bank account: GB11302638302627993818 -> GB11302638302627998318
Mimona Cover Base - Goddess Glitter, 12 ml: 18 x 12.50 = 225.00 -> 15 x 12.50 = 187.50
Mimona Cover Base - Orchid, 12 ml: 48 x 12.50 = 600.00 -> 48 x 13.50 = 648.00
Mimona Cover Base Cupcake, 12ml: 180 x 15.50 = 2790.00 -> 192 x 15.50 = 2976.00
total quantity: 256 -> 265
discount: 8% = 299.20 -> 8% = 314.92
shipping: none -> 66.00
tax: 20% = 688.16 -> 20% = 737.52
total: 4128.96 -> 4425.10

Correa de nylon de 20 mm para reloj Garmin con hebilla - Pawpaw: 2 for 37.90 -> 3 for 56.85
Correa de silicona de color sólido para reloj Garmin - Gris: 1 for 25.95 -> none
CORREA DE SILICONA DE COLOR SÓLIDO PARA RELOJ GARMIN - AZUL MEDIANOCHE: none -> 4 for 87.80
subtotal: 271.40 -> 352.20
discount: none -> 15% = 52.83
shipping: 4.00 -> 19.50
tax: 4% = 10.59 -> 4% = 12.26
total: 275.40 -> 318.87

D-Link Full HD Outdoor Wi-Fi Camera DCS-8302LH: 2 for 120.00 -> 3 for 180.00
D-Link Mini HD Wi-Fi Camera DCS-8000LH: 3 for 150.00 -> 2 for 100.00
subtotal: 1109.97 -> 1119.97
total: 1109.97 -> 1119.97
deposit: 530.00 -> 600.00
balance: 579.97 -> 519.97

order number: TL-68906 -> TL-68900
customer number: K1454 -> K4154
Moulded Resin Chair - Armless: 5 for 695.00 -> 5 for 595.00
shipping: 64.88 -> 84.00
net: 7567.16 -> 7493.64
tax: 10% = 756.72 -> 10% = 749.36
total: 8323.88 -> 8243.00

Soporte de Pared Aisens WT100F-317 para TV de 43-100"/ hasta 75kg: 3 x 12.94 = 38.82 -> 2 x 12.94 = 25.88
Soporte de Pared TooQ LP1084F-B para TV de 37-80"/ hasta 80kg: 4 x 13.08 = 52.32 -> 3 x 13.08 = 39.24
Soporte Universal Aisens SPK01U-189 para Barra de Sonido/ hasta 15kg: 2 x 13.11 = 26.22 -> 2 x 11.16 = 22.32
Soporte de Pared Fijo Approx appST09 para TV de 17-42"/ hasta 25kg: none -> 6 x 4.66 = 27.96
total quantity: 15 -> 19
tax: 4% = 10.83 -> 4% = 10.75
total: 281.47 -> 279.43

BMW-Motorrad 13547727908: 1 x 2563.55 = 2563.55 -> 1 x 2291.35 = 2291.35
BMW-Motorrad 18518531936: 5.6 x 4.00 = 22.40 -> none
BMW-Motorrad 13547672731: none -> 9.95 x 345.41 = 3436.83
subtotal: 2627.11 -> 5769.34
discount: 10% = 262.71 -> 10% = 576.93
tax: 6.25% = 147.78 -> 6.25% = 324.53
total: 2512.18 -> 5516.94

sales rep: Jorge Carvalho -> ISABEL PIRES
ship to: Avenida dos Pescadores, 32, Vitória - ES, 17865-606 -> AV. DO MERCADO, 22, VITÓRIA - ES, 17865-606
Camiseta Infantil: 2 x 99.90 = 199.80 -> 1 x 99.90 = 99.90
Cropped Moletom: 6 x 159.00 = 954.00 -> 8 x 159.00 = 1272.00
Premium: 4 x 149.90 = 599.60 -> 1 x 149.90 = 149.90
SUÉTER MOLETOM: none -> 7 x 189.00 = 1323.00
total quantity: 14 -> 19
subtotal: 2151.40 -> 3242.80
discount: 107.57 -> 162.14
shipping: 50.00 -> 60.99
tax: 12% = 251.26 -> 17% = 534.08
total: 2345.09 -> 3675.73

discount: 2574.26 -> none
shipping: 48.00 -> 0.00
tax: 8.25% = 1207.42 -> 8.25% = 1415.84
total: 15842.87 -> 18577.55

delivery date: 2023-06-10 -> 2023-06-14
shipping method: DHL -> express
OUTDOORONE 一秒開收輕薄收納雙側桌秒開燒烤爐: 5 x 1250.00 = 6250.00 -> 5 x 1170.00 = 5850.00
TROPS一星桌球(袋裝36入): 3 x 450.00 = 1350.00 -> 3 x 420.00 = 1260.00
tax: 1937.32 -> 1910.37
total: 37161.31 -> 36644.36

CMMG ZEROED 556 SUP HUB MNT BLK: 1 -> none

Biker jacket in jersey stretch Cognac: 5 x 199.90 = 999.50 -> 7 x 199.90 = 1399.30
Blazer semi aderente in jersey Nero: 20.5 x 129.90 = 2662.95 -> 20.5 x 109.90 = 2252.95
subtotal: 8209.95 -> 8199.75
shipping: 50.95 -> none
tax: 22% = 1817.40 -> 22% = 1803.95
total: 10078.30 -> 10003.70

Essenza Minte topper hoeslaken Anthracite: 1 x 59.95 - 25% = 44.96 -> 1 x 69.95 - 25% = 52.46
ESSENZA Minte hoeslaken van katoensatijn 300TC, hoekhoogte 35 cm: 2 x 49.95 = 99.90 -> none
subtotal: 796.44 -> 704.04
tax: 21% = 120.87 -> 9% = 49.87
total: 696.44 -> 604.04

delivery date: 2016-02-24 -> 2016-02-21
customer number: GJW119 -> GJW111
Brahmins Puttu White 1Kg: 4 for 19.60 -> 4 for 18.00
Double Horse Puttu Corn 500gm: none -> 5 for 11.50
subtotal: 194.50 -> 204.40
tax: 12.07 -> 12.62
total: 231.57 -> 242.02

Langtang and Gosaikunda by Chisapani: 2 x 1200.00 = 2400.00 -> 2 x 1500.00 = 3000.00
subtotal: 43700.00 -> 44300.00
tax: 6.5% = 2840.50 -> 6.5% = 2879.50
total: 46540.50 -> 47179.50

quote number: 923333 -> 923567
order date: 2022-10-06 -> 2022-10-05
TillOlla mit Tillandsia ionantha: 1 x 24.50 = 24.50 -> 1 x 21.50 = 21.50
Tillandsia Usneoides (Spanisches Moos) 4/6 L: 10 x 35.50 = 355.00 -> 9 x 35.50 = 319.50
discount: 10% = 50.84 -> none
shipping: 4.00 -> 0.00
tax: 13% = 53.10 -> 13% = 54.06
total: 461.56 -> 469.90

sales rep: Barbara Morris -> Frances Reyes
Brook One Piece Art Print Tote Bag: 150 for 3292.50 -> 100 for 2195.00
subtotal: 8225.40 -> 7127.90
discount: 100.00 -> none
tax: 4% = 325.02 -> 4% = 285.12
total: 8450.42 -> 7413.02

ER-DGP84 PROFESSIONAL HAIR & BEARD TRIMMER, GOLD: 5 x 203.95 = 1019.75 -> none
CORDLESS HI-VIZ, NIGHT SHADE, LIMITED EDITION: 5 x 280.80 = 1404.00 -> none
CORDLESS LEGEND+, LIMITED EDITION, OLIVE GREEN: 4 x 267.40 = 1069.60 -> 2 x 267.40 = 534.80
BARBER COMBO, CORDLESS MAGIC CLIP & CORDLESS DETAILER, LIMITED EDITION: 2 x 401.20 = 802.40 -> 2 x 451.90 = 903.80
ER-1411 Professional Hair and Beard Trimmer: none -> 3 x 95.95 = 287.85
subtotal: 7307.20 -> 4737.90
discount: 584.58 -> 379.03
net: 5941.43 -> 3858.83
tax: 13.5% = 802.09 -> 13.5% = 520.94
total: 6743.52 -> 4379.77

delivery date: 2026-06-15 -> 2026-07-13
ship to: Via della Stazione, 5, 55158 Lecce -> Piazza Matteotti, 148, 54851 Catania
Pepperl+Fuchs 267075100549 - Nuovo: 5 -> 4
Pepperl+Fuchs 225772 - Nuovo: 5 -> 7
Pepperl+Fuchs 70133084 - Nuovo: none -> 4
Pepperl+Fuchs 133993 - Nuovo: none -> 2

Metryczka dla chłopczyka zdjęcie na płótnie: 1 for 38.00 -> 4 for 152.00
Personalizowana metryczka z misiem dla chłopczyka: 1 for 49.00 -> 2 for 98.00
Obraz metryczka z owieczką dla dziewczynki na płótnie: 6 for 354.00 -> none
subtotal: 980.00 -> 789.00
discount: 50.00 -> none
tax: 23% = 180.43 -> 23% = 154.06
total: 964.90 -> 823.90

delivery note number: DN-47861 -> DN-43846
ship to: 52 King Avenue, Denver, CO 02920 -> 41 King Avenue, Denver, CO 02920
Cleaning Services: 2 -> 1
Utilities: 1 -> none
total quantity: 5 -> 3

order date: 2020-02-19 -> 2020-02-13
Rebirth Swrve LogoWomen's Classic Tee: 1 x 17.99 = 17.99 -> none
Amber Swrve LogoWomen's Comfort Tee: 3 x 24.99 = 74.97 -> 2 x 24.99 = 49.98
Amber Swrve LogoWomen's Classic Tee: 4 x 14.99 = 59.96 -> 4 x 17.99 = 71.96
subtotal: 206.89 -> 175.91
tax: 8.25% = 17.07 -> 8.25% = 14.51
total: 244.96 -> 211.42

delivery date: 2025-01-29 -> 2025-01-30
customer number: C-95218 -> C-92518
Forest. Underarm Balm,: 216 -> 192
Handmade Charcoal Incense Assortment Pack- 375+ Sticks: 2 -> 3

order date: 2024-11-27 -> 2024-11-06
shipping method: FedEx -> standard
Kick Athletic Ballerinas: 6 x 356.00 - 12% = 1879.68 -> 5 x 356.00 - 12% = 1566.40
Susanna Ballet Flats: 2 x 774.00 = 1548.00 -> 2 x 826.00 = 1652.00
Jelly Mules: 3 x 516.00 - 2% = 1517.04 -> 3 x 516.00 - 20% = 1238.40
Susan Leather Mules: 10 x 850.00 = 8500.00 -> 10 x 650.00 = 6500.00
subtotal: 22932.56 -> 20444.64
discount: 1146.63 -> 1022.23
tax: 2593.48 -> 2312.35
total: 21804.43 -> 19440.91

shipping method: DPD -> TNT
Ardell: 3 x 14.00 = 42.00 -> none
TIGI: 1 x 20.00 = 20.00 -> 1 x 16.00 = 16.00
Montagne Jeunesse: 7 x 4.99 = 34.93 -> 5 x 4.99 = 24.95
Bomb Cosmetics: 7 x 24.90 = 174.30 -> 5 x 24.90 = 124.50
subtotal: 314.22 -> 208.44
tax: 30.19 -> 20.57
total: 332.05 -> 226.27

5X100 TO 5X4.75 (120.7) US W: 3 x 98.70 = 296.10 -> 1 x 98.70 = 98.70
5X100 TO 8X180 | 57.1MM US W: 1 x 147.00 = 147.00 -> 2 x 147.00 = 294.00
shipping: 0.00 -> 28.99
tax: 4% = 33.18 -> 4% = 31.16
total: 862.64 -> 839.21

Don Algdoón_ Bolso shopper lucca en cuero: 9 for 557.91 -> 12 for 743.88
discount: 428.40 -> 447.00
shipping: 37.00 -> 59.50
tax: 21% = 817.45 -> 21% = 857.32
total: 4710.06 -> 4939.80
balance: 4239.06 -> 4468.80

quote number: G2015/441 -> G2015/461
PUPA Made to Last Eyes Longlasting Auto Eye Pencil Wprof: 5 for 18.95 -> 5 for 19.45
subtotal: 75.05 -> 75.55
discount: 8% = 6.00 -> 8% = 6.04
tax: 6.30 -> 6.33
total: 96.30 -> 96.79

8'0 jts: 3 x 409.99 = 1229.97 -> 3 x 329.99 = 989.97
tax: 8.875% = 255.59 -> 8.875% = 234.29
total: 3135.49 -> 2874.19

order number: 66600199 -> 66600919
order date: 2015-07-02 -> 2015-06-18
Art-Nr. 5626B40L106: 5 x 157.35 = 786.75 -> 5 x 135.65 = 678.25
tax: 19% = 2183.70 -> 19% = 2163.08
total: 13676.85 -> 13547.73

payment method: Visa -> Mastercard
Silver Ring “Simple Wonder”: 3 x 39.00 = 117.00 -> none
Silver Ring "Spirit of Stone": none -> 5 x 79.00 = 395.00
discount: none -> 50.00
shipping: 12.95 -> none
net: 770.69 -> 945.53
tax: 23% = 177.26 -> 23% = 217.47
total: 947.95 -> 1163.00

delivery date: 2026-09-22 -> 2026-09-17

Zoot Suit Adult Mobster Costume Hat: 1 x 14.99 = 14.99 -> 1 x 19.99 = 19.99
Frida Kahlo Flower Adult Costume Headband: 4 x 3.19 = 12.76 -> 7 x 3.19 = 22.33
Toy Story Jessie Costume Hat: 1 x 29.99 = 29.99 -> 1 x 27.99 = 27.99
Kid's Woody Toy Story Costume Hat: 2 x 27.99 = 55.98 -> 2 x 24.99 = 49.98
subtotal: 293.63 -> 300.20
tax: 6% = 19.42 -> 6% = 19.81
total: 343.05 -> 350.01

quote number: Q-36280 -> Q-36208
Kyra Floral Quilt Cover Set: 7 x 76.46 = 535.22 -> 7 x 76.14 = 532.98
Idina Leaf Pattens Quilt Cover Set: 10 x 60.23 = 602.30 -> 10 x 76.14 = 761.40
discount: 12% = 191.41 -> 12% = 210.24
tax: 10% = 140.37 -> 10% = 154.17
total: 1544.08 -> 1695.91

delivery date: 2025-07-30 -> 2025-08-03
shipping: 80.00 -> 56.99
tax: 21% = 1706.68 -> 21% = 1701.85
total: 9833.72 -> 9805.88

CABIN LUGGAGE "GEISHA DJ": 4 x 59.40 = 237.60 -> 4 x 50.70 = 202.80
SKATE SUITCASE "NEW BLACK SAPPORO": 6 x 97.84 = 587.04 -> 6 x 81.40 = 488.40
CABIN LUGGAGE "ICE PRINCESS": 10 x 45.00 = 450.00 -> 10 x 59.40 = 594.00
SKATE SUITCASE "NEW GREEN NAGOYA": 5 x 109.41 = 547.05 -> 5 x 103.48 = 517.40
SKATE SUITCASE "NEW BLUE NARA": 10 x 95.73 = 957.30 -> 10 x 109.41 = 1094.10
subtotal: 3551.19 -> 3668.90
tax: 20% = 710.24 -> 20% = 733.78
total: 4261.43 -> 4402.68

****************************************

Assigned task
Set down, from the entries above, exactly the lines from the one with "50.70 = 202.80" up to and including the one with "59.40 = 594.00", and no other lines.

Reply
CABIN LUGGAGE "GEISHA DJ": 4 x 59.40 = 237.60 -> 4 x 50.70 = 202.80
SKATE SUITCASE "NEW BLACK SAPPORO": 6 x 97.84 = 587.04 -> 6 x 81.40 = 488.40
CABIN LUGGAGE "ICE PRINCESS": 10 x 45.00 = 450.00 -> 10 x 59.40 = 594.00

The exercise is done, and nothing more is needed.